- **ABOUT THIS EXERCISE**:
From the entries below, write out exactly the lines between the line holding "font-size: 20px ->" and the line holding "html: none ->", inclusive, excluding any pictures.

- **DATA FOR ANALYSIS**:
═══

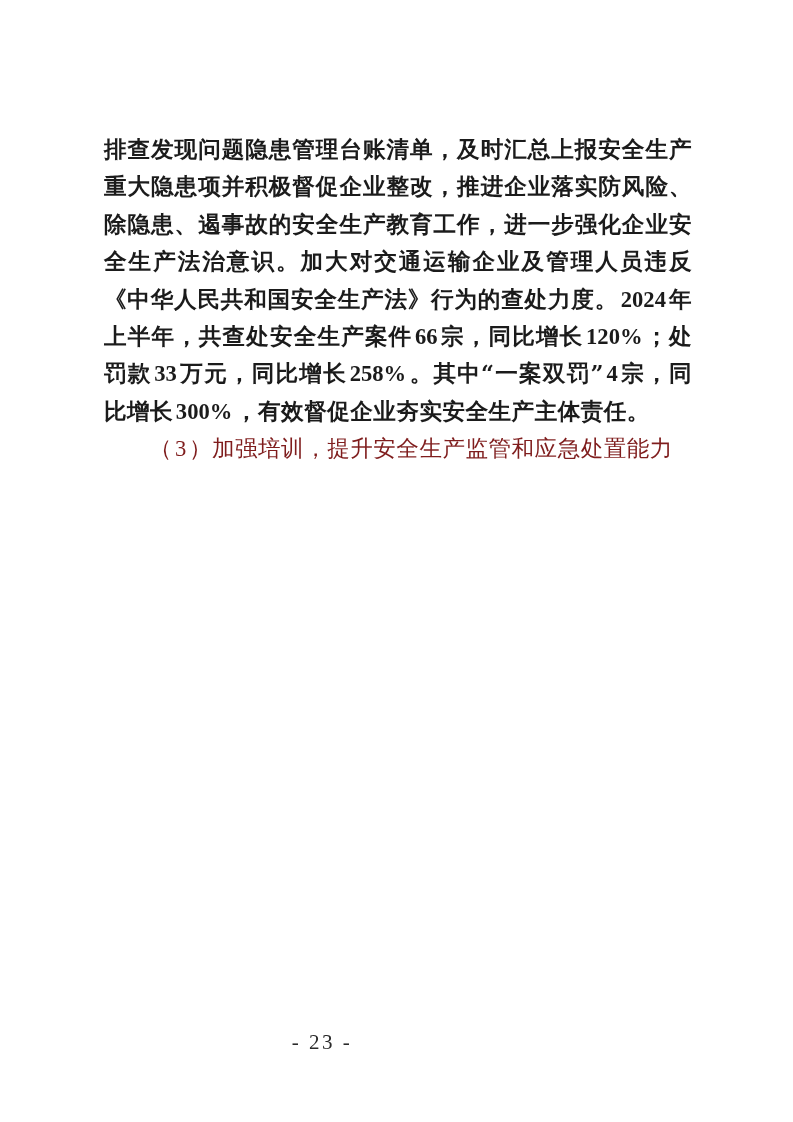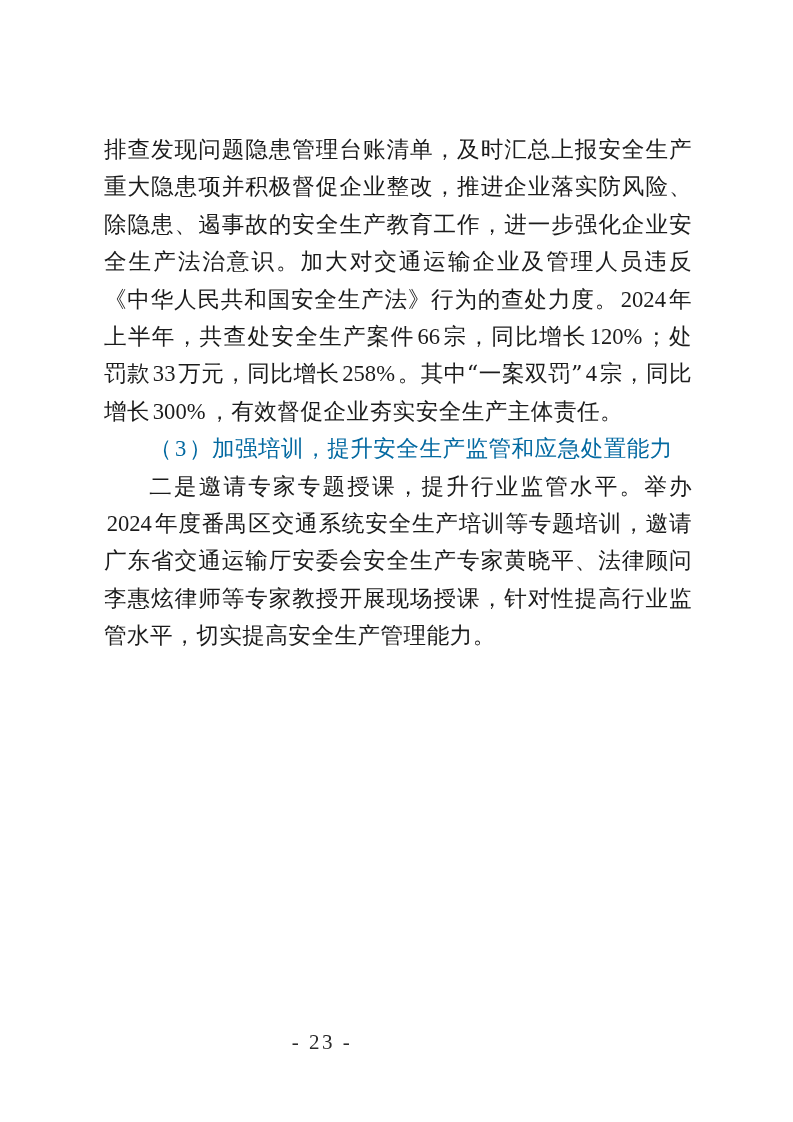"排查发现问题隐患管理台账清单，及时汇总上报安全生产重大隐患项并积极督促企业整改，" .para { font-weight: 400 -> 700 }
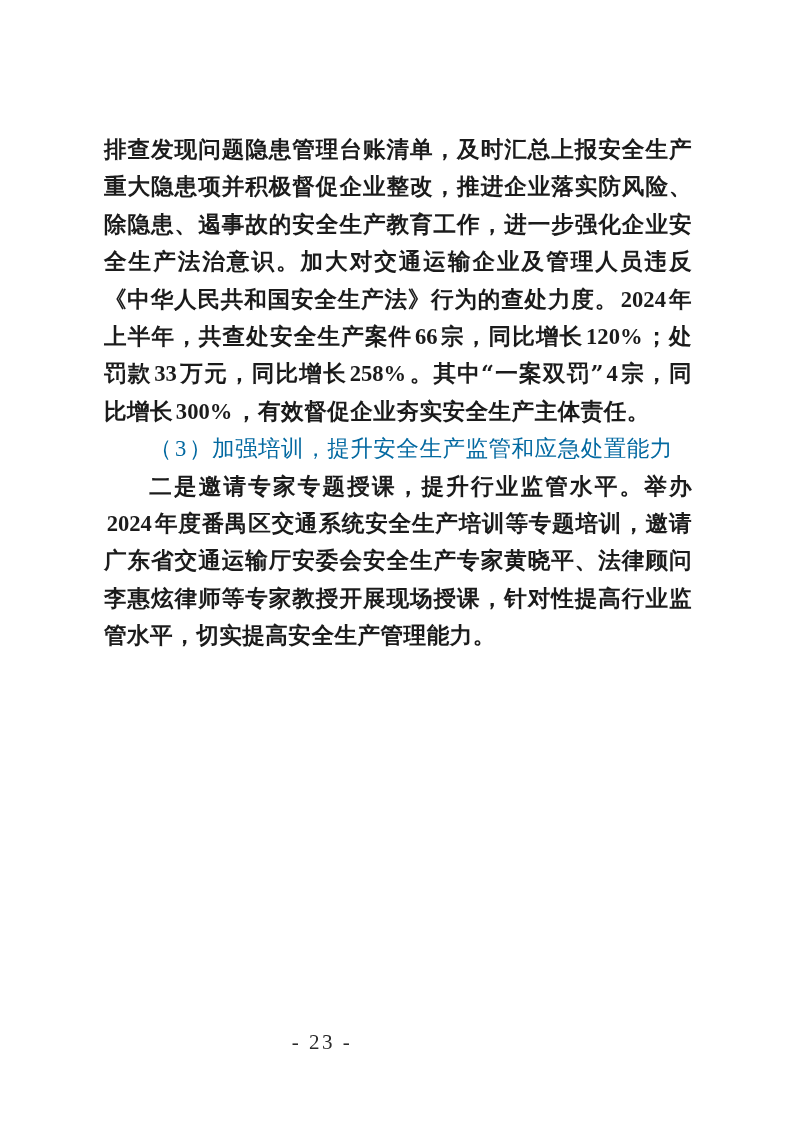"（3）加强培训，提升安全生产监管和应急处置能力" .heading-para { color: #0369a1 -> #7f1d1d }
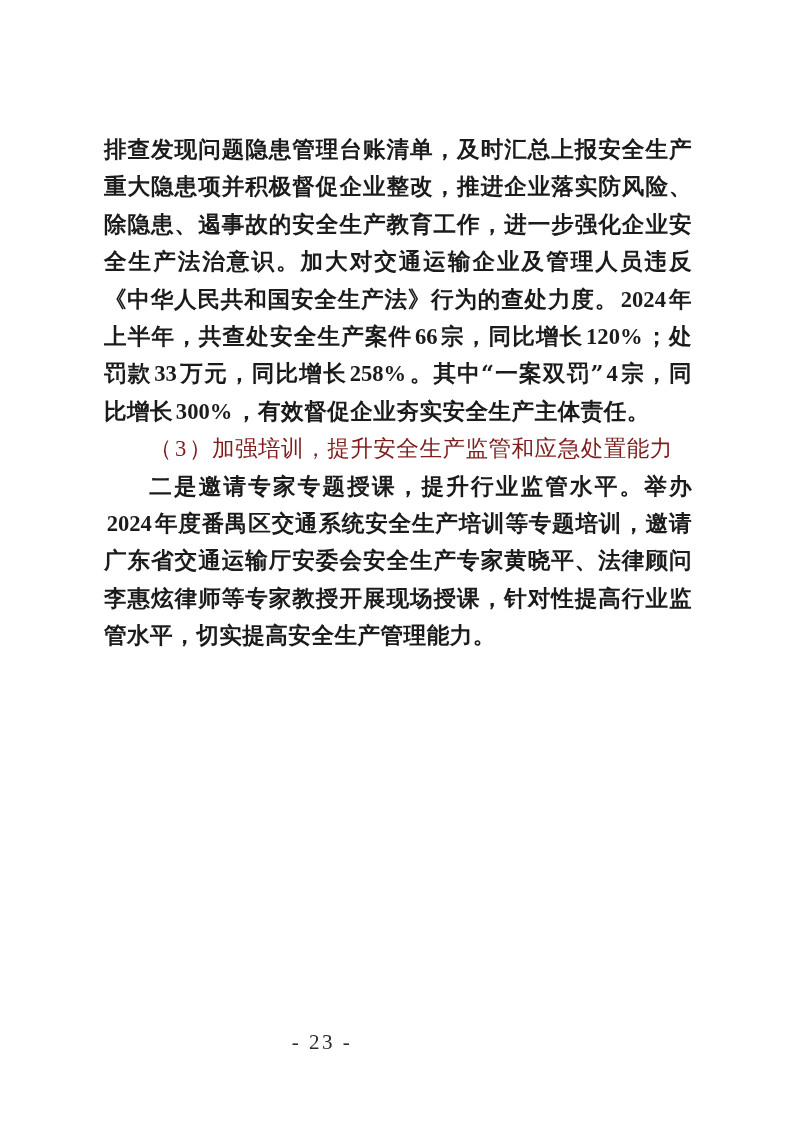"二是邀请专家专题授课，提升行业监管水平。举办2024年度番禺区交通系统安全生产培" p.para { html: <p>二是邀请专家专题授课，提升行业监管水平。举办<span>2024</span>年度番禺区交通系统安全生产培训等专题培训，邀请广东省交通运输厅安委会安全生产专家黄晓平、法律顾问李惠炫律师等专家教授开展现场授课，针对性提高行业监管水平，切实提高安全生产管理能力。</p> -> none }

═══

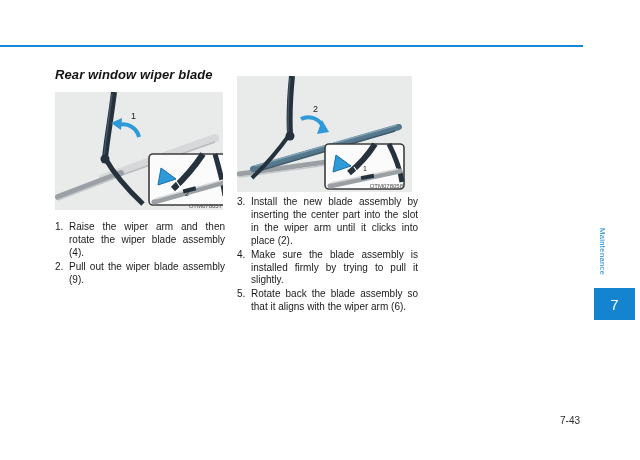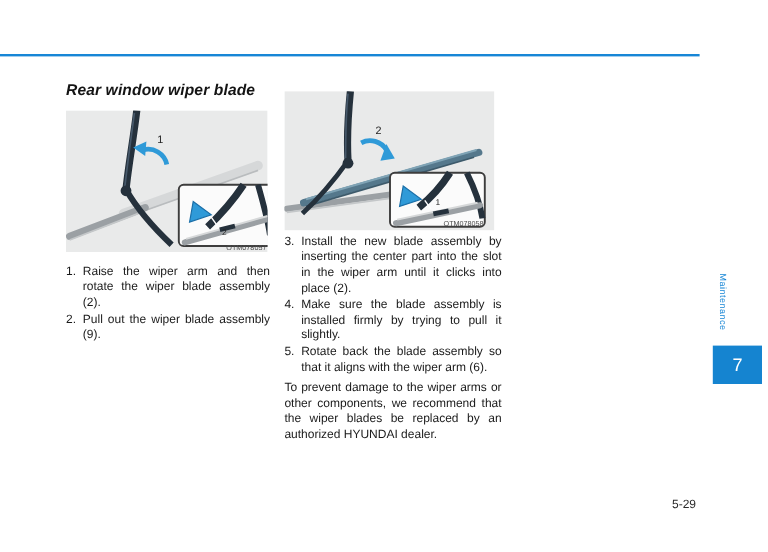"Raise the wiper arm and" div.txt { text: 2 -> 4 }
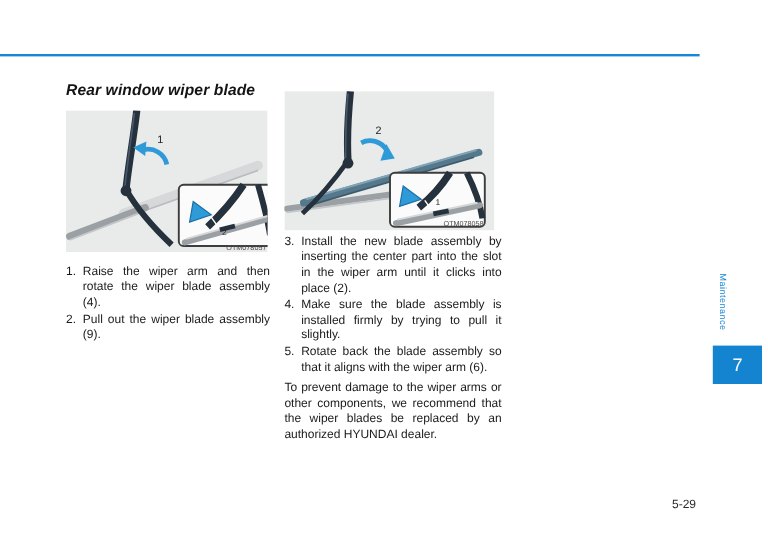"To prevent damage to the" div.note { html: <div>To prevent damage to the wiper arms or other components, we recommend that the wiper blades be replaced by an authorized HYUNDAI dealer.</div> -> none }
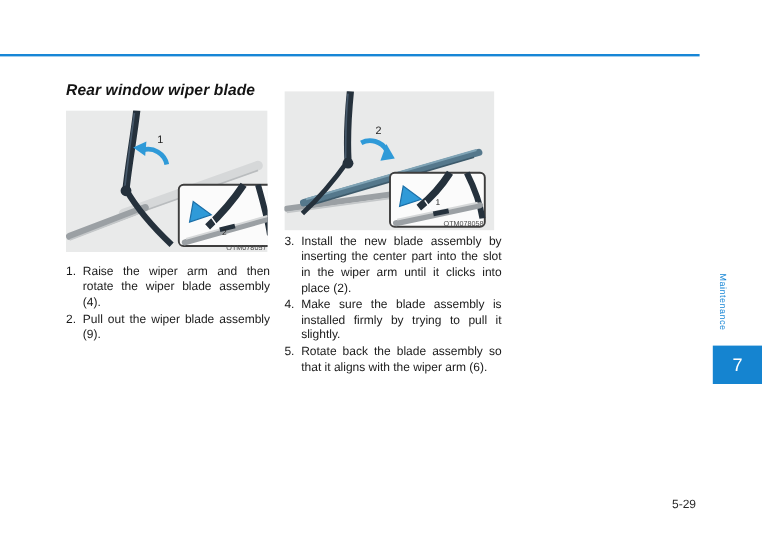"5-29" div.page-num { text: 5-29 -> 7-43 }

═══

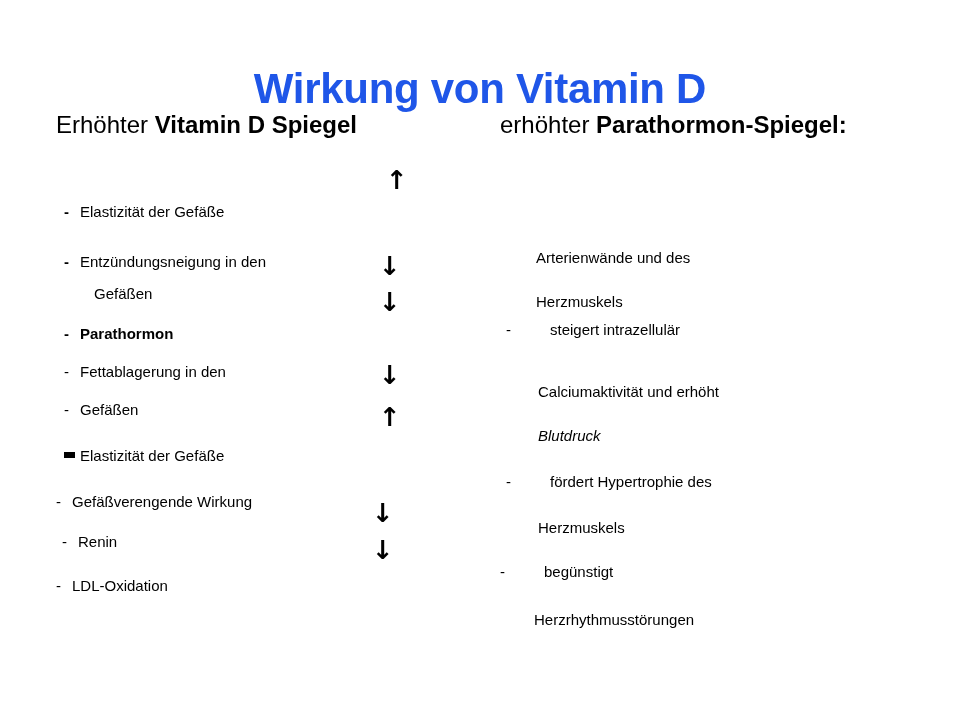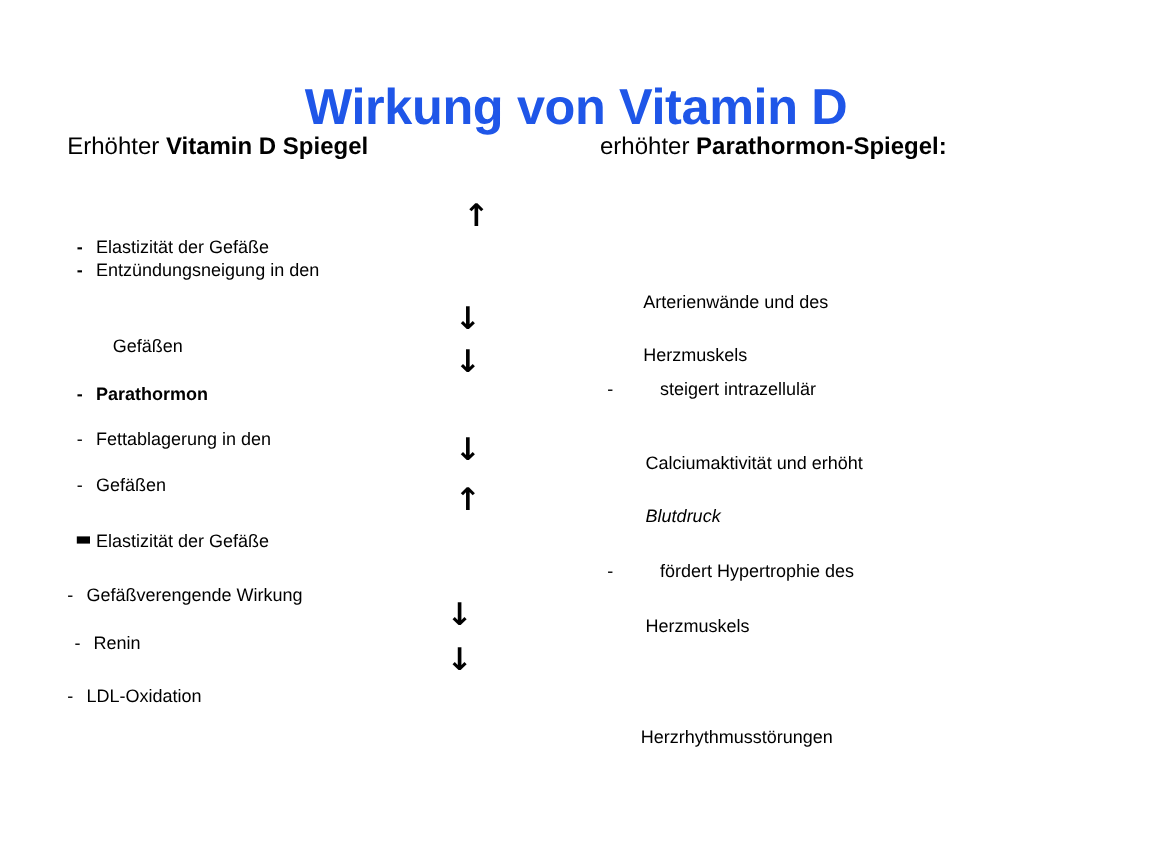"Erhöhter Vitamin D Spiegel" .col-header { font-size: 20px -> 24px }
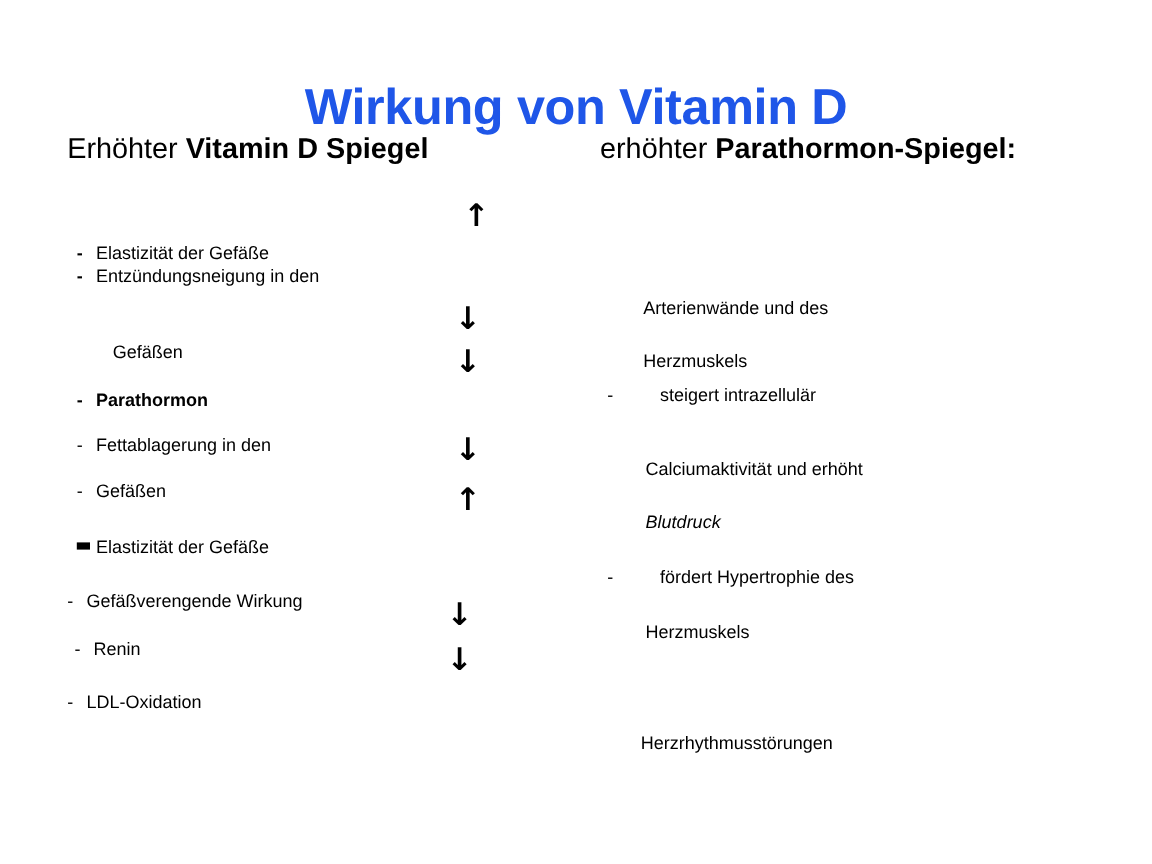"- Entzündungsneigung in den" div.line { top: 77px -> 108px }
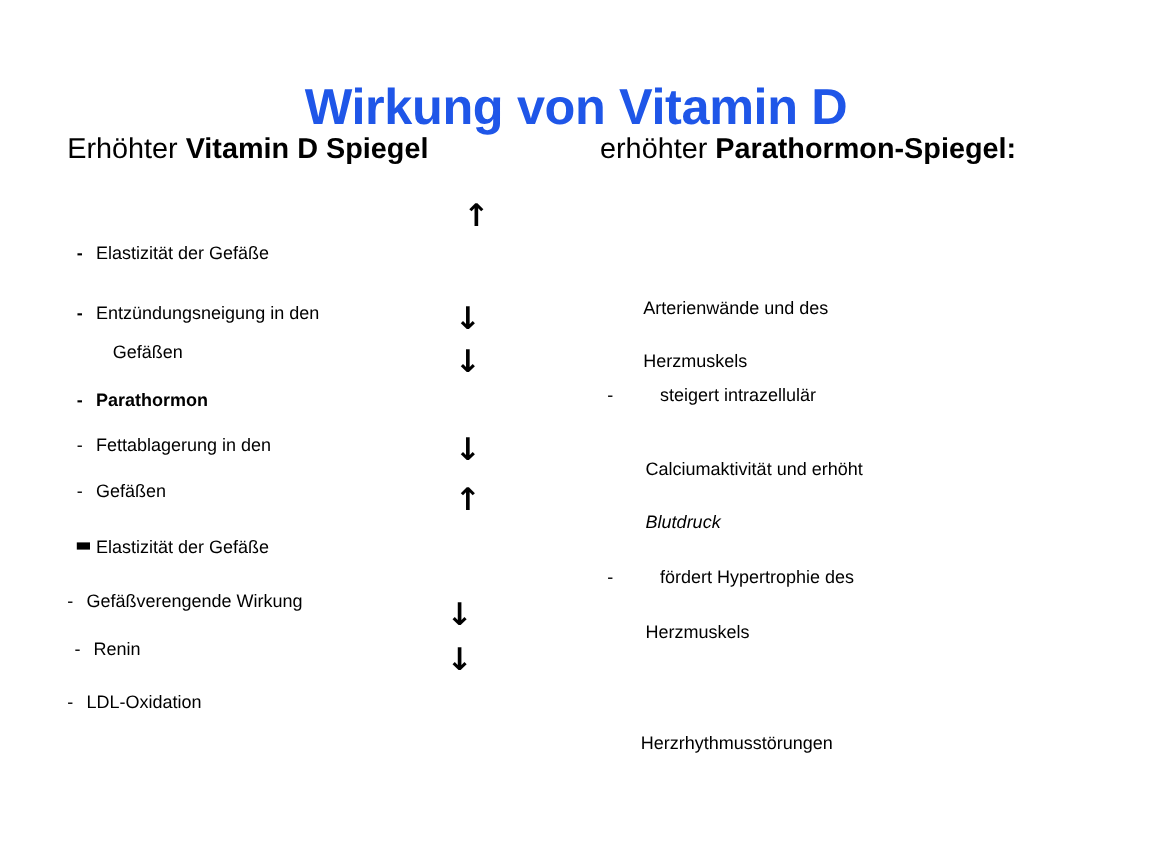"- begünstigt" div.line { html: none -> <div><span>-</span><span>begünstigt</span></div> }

═══

- **OUTPUT OF THE TASK**:
"Erhöhter Vitamin D Spiegel" .col-header { font-size: 20px -> 24px }
"- Entzündungsneigung in den" div.line { top: 77px -> 108px }
"- begünstigt" div.line { html: none -> <div><span>-</span><span>begünstigt</span></div> }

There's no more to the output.